▸ **DATA FOR REVIEW**:

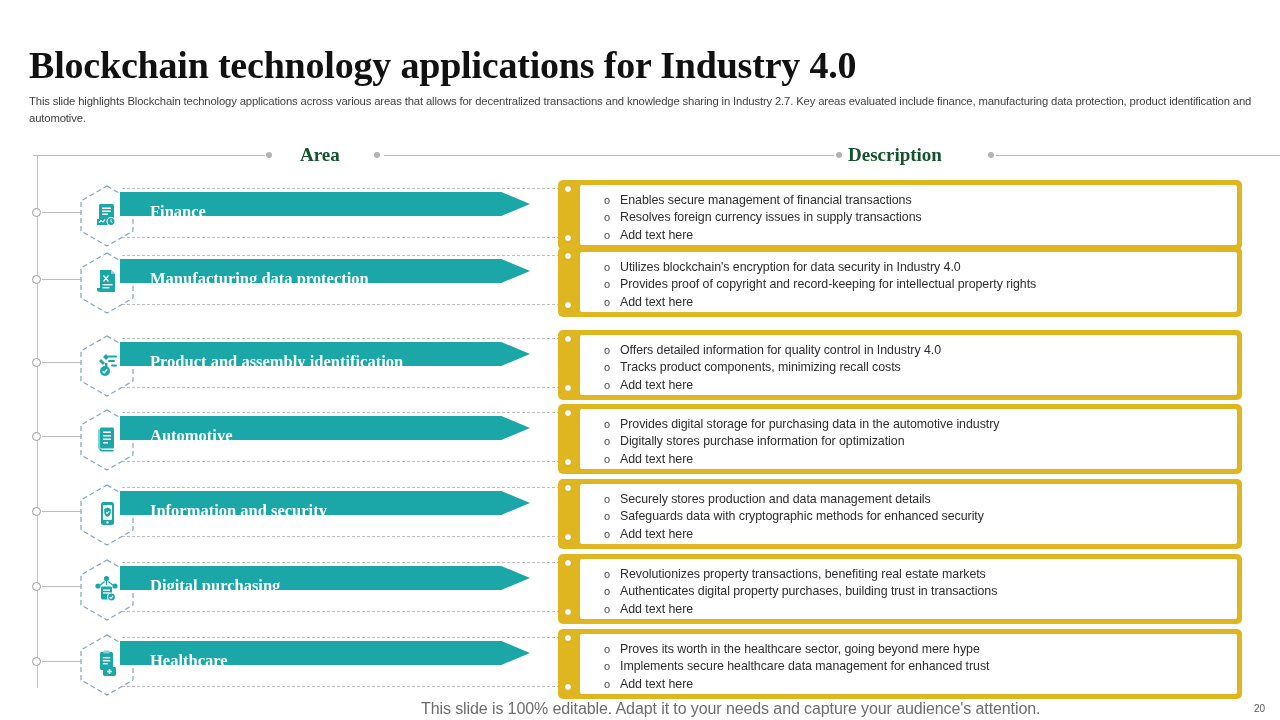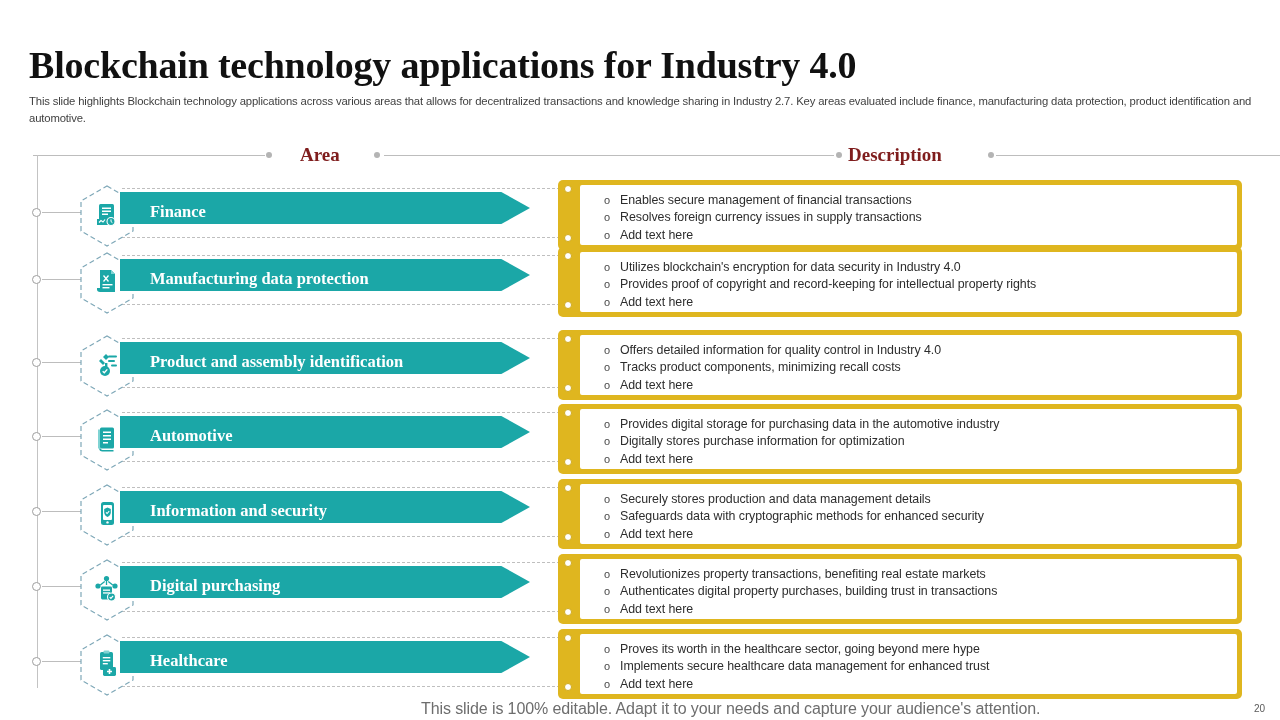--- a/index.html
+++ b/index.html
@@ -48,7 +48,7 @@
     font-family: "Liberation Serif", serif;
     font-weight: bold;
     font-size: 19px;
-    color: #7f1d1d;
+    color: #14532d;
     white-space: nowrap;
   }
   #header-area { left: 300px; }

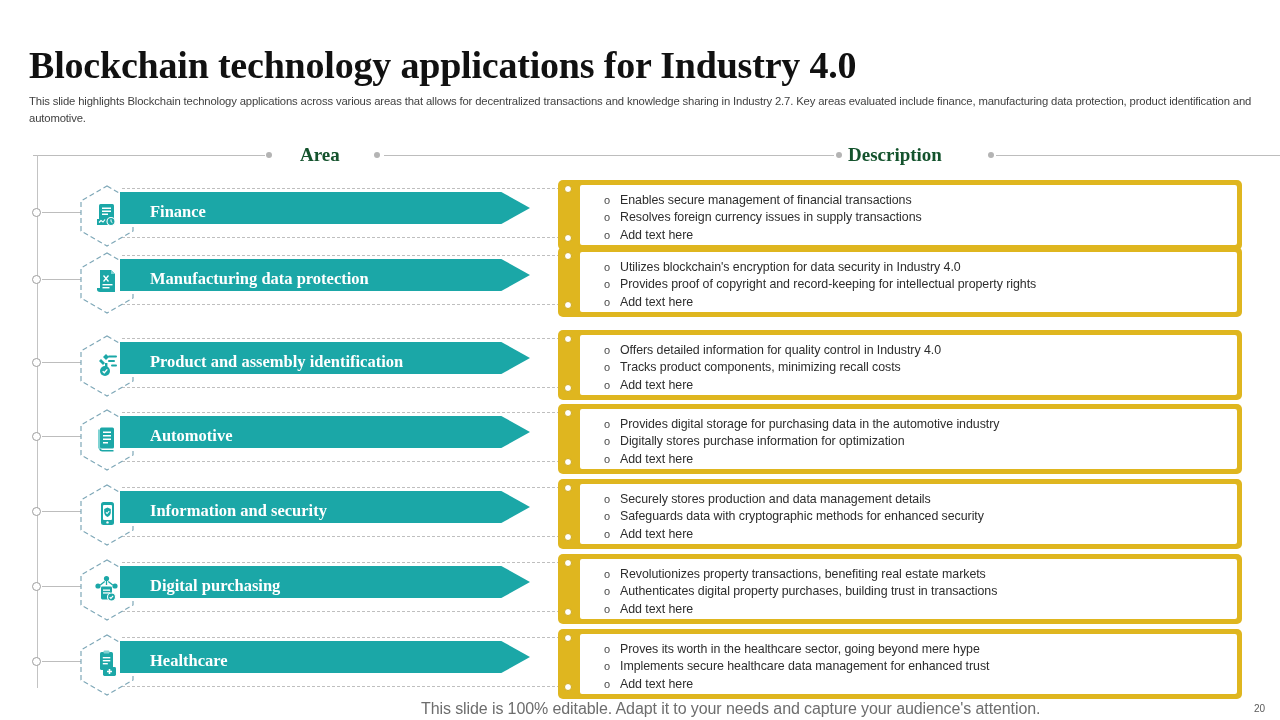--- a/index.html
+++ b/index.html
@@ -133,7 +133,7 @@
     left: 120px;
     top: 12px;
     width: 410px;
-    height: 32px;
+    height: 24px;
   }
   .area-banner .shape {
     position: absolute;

▸ **WHAT YOU ARE ASKED TO DO**: Keep every word of the records exact as you write them out, but drop the pictures.

▸ **FINISHED TASK**:
--- a/index.html
+++ b/index.html
@@ -48,7 +48,7 @@
     font-family: "Liberation Serif", serif;
     font-weight: bold;
     font-size: 19px;
-    color: #7f1d1d;
+    color: #14532d;
     white-space: nowrap;
   }
   #header-area { left: 300px; }

--- a/index.html
+++ b/index.html
@@ -133,7 +133,7 @@
     left: 120px;
     top: 12px;
     width: 410px;
-    height: 32px;
+    height: 24px;
   }
   .area-banner .shape {
     position: absolute;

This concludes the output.